Panel reports are useful for NPs in the Nurse Practitioner Primary Care Program or any provider who is starting a new practice. Your current panel report is reflective of your patient panel and their care conditions to date (not your actual clinical care). This is helpful information to help you better understand your panel and identify opportunities to improve patient care. After you have been in practice for two years, the panel reports will reflect your specific practice and the care you have provided.
- Health Quality Alberta can only assign a patient to one primary care providers. When Health Quality Alberta gets data from CII/CPAR there are often conflicts where a patient is on more than one list. Health Quality Alberta then assigns using the most recent validation date. This could be part of why numbers differ.
- Health Quality Alberta can only assign patients that are active on the latest version of the Alberta Health Care Insurance Plan Registry.
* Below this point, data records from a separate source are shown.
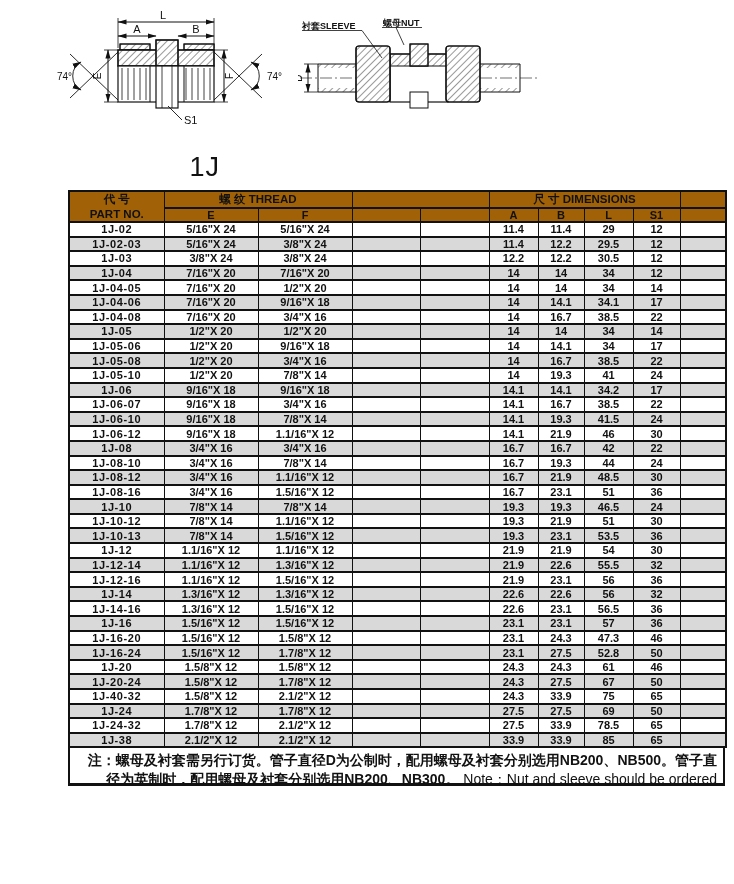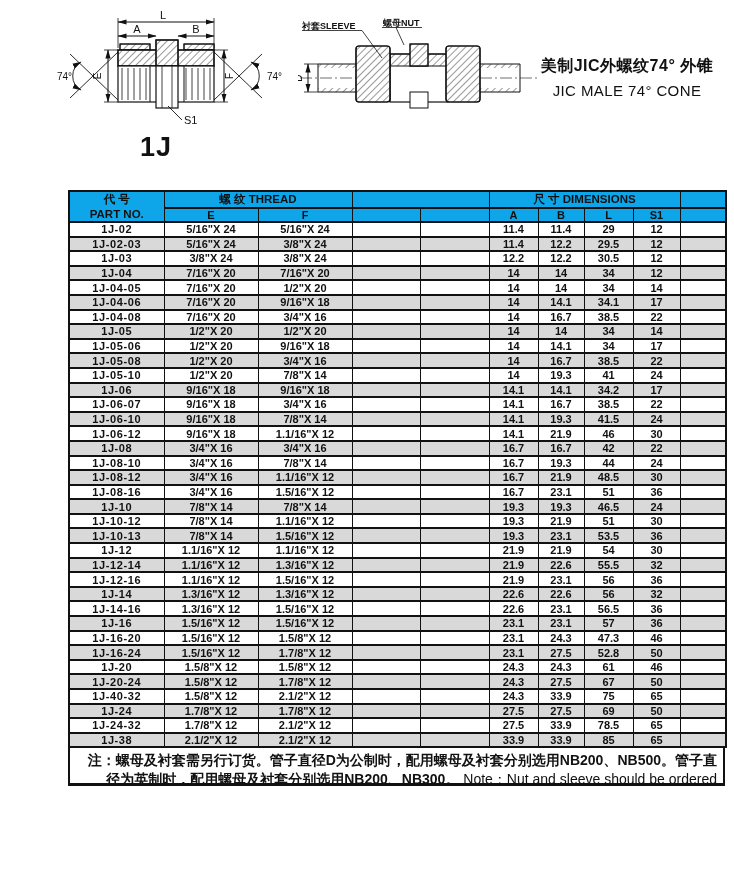--- a/index.html
+++ b/index.html
@@ -190,10 +190,6 @@
     <text x="85" y="10" font-size="9" font-weight="bold">螺母NUT</text>
   </svg>
 
-  <div class="title-block">
-    <div class="title-cn">美制JIC外螺纹74° 外锥</div>
-    <div class="title-en">JIC MALE 74° CONE</div>
-  </div>
 
   <div class="model-code">1J</div>
 

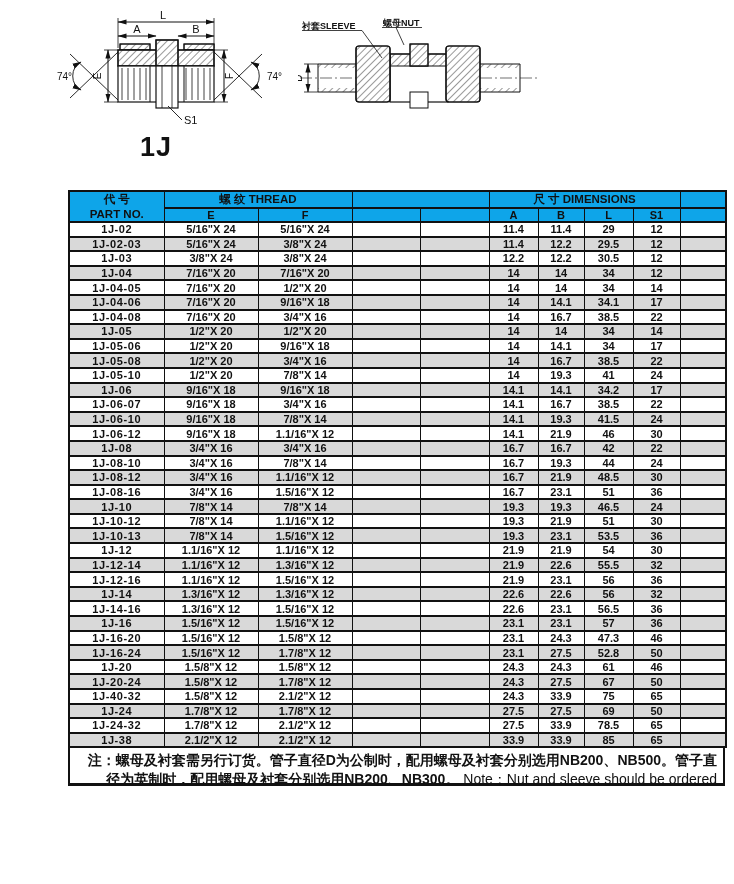--- a/index.html
+++ b/index.html
@@ -21,8 +21,8 @@
   .title-cn { font-size:16px; font-weight:bold; letter-spacing:0.5px; white-space:nowrap; }
   .title-en { font-size:15px; margin-top:5px; letter-spacing:0.4px; white-space:nowrap; }
 
-  .model-code { position:absolute; left:140px; top:132px; width:80px; text-align:left;
-                font-size:27px; font-weight:bold; letter-spacing:1px; }
+  .model-code { position:absolute; left:140px; top:152px; width:80px; text-align:right;
+                font-size:27px; font-weight:normal; letter-spacing:1px; }
 
   .table-wrap { position:absolute; left:68px; top:190px; width:657px; }
   table { border-collapse:collapse; table-layout:fixed; width:657px; border:2.5px solid #111; }

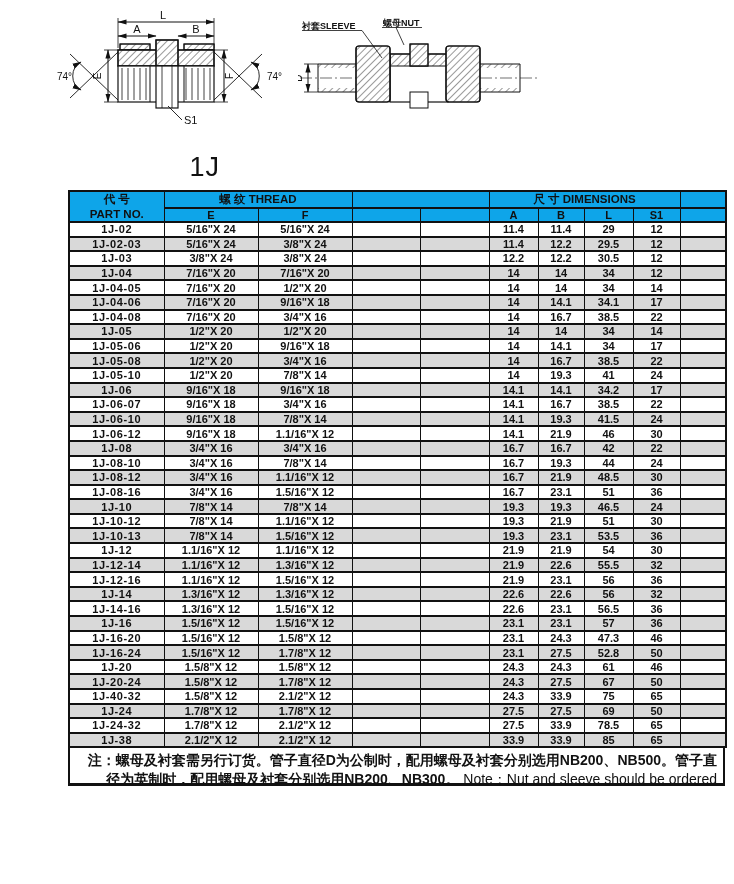--- a/index.html
+++ b/index.html
@@ -33,7 +33,7 @@
     font-size:11px; font-weight:bold; color:#111;
     overflow:hidden; white-space:nowrap;
   }
-  thead th { background:#0ea5e9; }
+  thead th { background:#a16207; }
   thead tr.group-row th { height:17px; font-size:11.5px; }
   thead tr.sub-row th   { height:14px; }
   th.part-head { font-size:11px; line-height:1.25; }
This means that only patients registered with Alberta Health, are assigned. Patients who are new to the province or who have not gone through this process are not assigned to a provider.
- The measures in the panel report are derived from patient activity and the services patients’ use, so a provider might see patient information results that are incongruent with their practice. For example:
- A primary care provider might see that their patients are being dispensed a pharmaceutical they did not prescribe? Why? The patient obtained a prescription from another provider.
- Choosing the right report to request is an important first step. Visit this page to better decide what’s best for you.
- You don’t have to worry about missing critical information from more than three years ago. For example, certain measures related to chronic conditions are “locked in” so a diagnosis of hypertension from about 20 years ago is still included. In addition, certain measures such as a colonoscopy test for cancer screening will look back to data from 10 years ago.
- Provider-level panel reports are confidential and are not shared with anyone other than the provider unless requested by that provider.